Larian’s pivot adds intrigue. Post-BG3, the Belgian powerhouse—now 1,200 strong across Quebec, Dublin, and Guangzhou outposts—abandoned a BG4 prototype in early 2024, opting for two original RPGs unbound by D&D licensing. Vincke teased at April’s IGF Summit: “We’re deep in the trenches on two massive projects—think bigger cinematics, wilder systems, but our IP this time.” Rumors swirl of a sci-fi pivot (echoing BioWare’s Mass Effect leap) or a horror-infused Divinity 3, with May 2025’s accidental LinkedIn slip—”Excalibur: Act 1 Prototyping”—hinting at turn-based roots. Yet, the theory persists: Larian could license back cameos or lore nods, much like Divinity‘s Source crossovers. Karlach’s Avernus exile? A perfect portal for Dead Three meddling. Orin loyalists? Fodder for Keene’s blood rites. “If it’s not BG4, why plant these seeds?” muses u/LarianLoreLord in a 2,500-upvote reply, sparking fanfic floods on AO3—tales of Nina’s skeletal horde storming the High Hall.
The buzz underscores BG3‘s lingering grip. Patch 8’s September 2025 drop—12 new subclasses, photo mode, and cross-save multiplayer—drove concurrent peaks to 80,000 on Steam, per Valve data, as players revisit Act 3 for “evil runs” unlocked by the theory. Modders on Nexus pounced: “Dead Three Rising” overhauls Act 3 with empowered NPCs, turning Oskar into a Bane-aspected warlord with conqueror perks. Economically, it’s a boon—Larian’s merch (tadpole mugs, $15 million Q2 haul) and Hasbro tie-ins (D&D sourcebooks spiking 40%) thrive on speculation. Critics at PC Gamer’s April 2025 roundup praised the “what if” ethos: “Larian’s endings aren’t closures—they’re invitations to theorize.”

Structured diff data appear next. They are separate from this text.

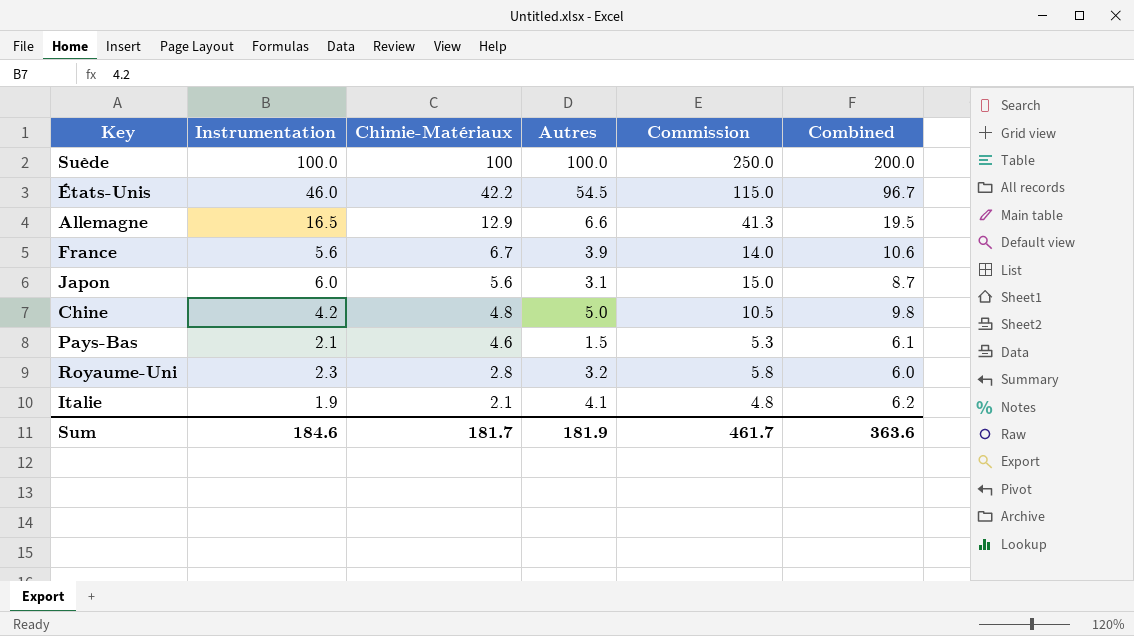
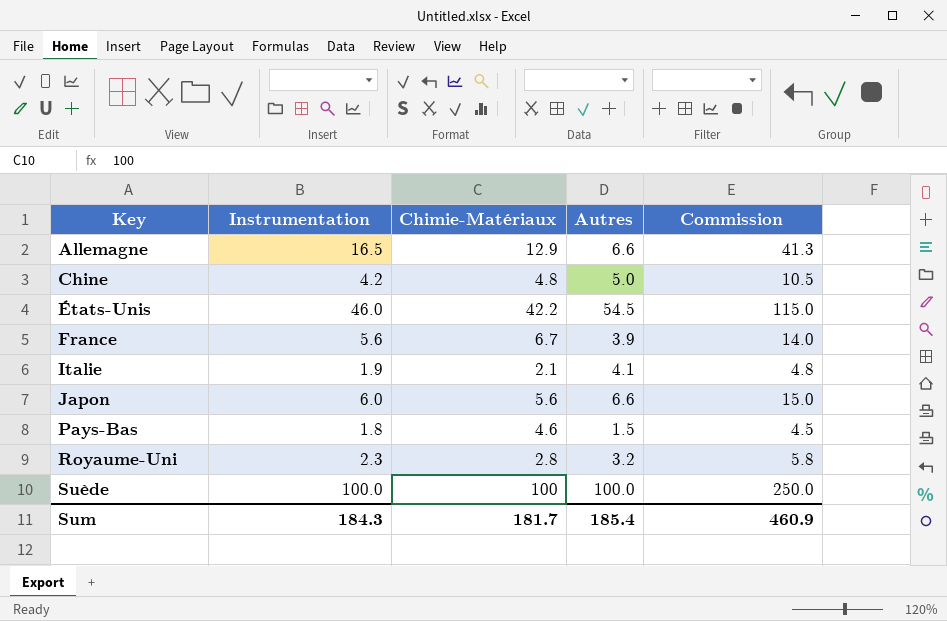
row order: Chimie-Matériaux descending -> Key ascending
column Combined | formula: [Chimie-Matériaux] + [Autres] -> none
Japon | Autres: 3.1 -> 6.6
Pays-Bas | Instrumentation: 2.1 -> 1.8
Pays-Bas | Commission: 5.3 -> 4.5
Sum | Instrumentation: 184.6 -> 184.3
Sum | Autres: 181.9 -> 185.4
Sum | Commission: 461.7 -> 460.9

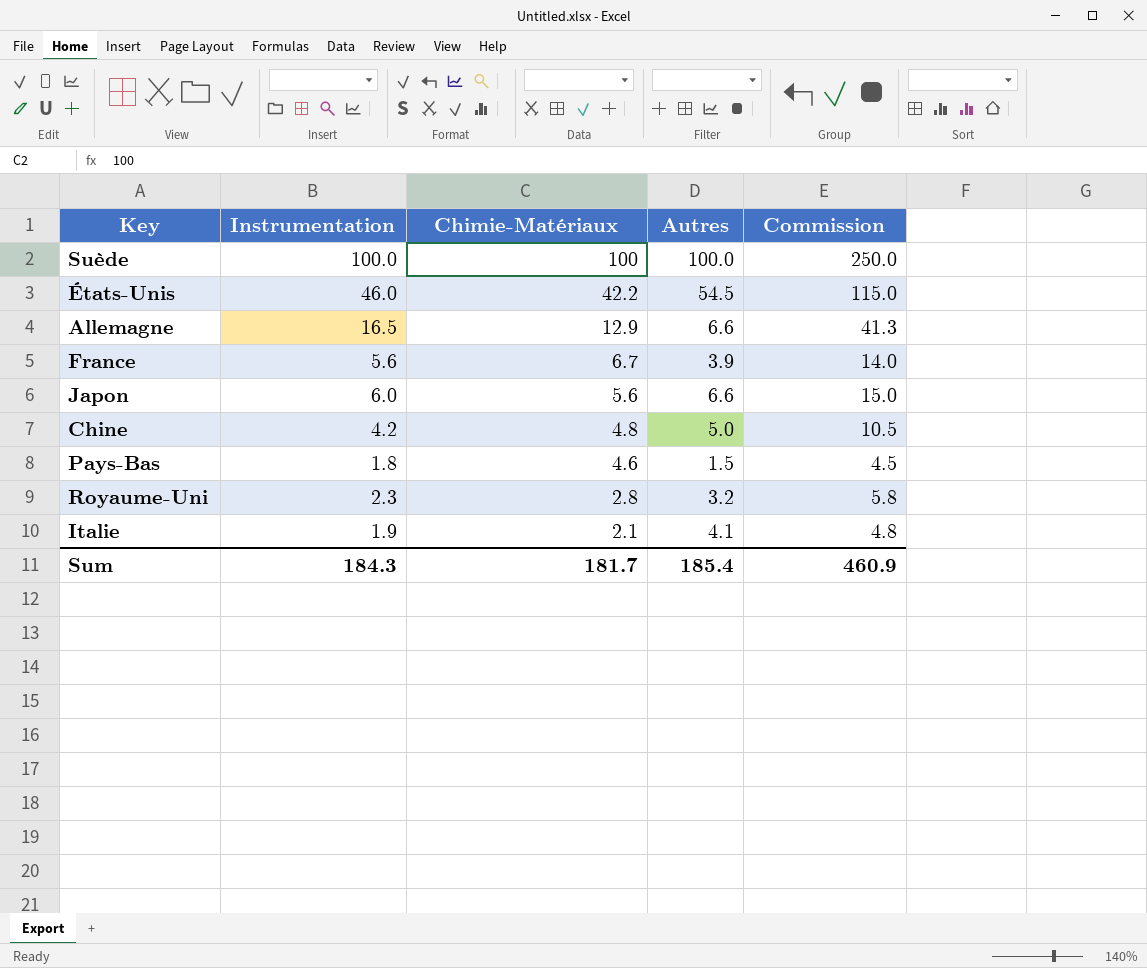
row order: Key ascending -> Chimie-Matériaux descending

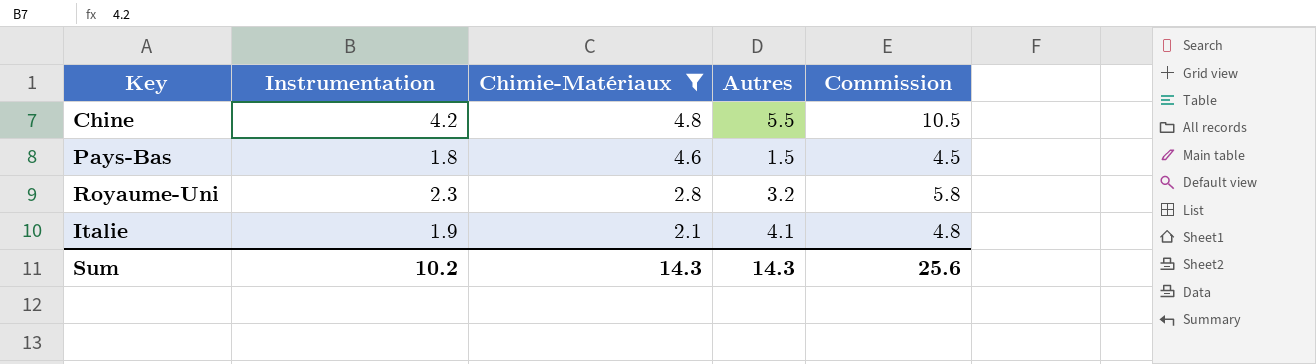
filter: none -> Chimie-Matériaux <= 4.8
Chine | Autres: 5.0 -> 5.5
Sum | Instrumentation: 184.3 -> 10.2
Sum | Chimie-Matériaux: 181.7 -> 14.3
Sum | Autres: 185.4 -> 14.3
Sum | Commission: 460.9 -> 25.6

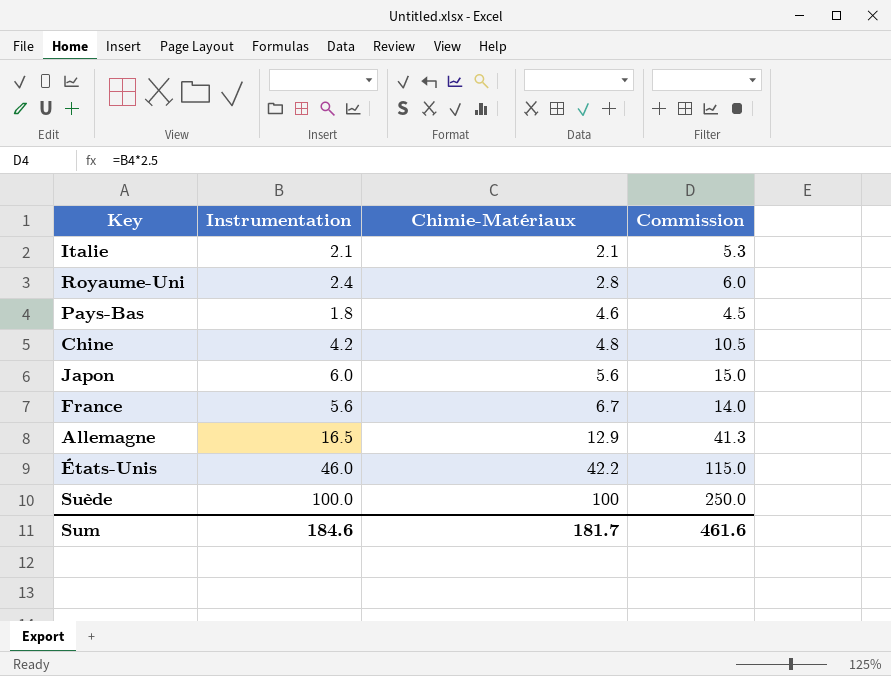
filter: Chimie-Matériaux <= 4.8 -> none
row order: Chimie-Matériaux descending -> Chimie-Matériaux ascending
column Autres | position: 4 -> none
Italie | Instrumentation: 1.9 -> 2.1
Italie | Commission: 4.8 -> 5.3
Royaume-Uni | Instrumentation: 2.3 -> 2.4
Royaume-Uni | Commission: 5.8 -> 6.0
Sum | Instrumentation: 10.2 -> 184.6
Sum | Chimie-Matériaux: 14.3 -> 181.7
Sum | Commission: 25.6 -> 461.6

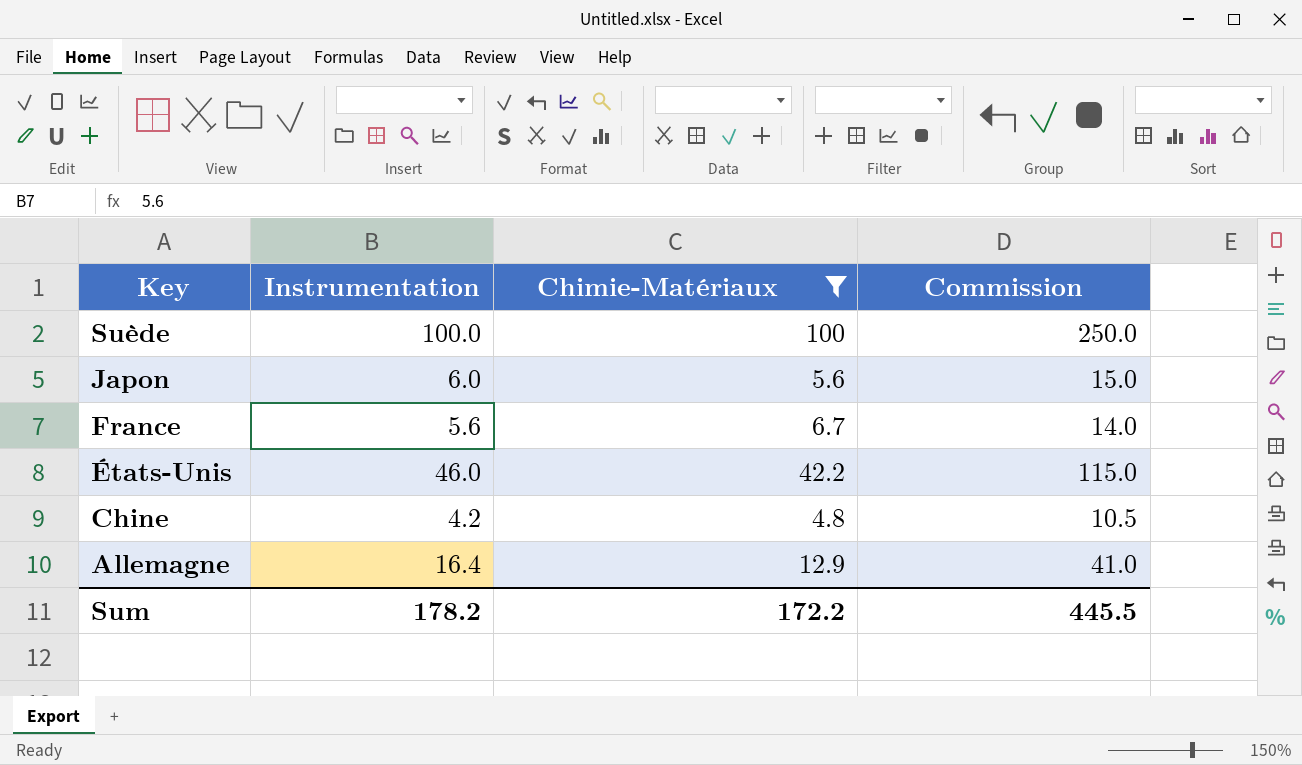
filter: none -> Chimie-Matériaux >= 4.8
row order: Chimie-Matériaux ascending -> Key descending
Allemagne | Instrumentation: 16.5 -> 16.4
Allemagne | Commission: 41.3 -> 41.0
Sum | Instrumentation: 184.6 -> 178.2
Sum | Chimie-Matériaux: 181.7 -> 172.2
Sum | Commission: 461.6 -> 445.5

Challenges loom for any canon nod. Wizards of the Coast, post-2023 OGL fiasco, guards D&D tightly—any BG4 successor (rumored for Owlcat or Virtuos) risks diluting Larian’s vision. Vincke’s August 2025 anniversary post quipped: “BG3 turns two—time for the next crazy thing. No spoilers, but the villains? They’re already out there.” Fans interpret it as a wink. Broader ripples? BioWare’s Veilguard (November 2025) borrows BG3‘s reactivity, while indies like Exiled Kingdoms II ape the ensemble drama.
As October’s Game Awards nominations brew—BG3‘s mod toolkit a shoo-in for innovation—this theory endures like a persistent debuff: harmless until it crits. Nina, Oskar, Keene—not just footnotes, but phantoms haunting Larian’s horizon. Will Excalibur summon them? Or is it misdirection for cosmic horrors anew? Reload your save; the Dead Three’s gaze lingers. Faerûn’s shadows deepen, and the next roll awaits.